Print the data below exactly, but only the lines from the one containing "- 1. In Gouraud, we" down to the one containing "4. We can compute", inclusive.

━━━━━━━━━━━━━━━━━━━━━━━━━━━━━━

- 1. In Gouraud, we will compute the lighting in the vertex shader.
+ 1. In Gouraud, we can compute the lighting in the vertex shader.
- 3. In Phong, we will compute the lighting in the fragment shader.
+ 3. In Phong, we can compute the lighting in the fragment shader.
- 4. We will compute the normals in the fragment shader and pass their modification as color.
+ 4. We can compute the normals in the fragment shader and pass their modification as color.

━━━━━━━━━━━━━━━━━━━━━━━━━━━━━━

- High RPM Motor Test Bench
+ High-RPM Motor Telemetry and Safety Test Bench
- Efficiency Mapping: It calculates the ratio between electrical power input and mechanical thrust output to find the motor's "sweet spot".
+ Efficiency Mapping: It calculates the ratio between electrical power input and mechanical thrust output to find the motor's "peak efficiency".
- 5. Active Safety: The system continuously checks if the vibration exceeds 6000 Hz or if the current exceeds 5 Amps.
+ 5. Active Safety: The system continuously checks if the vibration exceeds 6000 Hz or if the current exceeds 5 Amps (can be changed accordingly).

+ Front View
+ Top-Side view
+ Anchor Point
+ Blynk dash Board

━━━━━━━━━━━━━━━━━━━━━━━━━━━━━━

### [ANSWER FOR THIS EXERCISE]
- 1. In Gouraud, we will compute the lighting in the vertex shader.
+ 1. In Gouraud, we can compute the lighting in the vertex shader.
- 3. In Phong, we will compute the lighting in the fragment shader.
+ 3. In Phong, we can compute the lighting in the fragment shader.
- 4. We will compute the normals in the fragment shader and pass their modification as color.
+ 4. We can compute the normals in the fragment shader and pass their modification as color.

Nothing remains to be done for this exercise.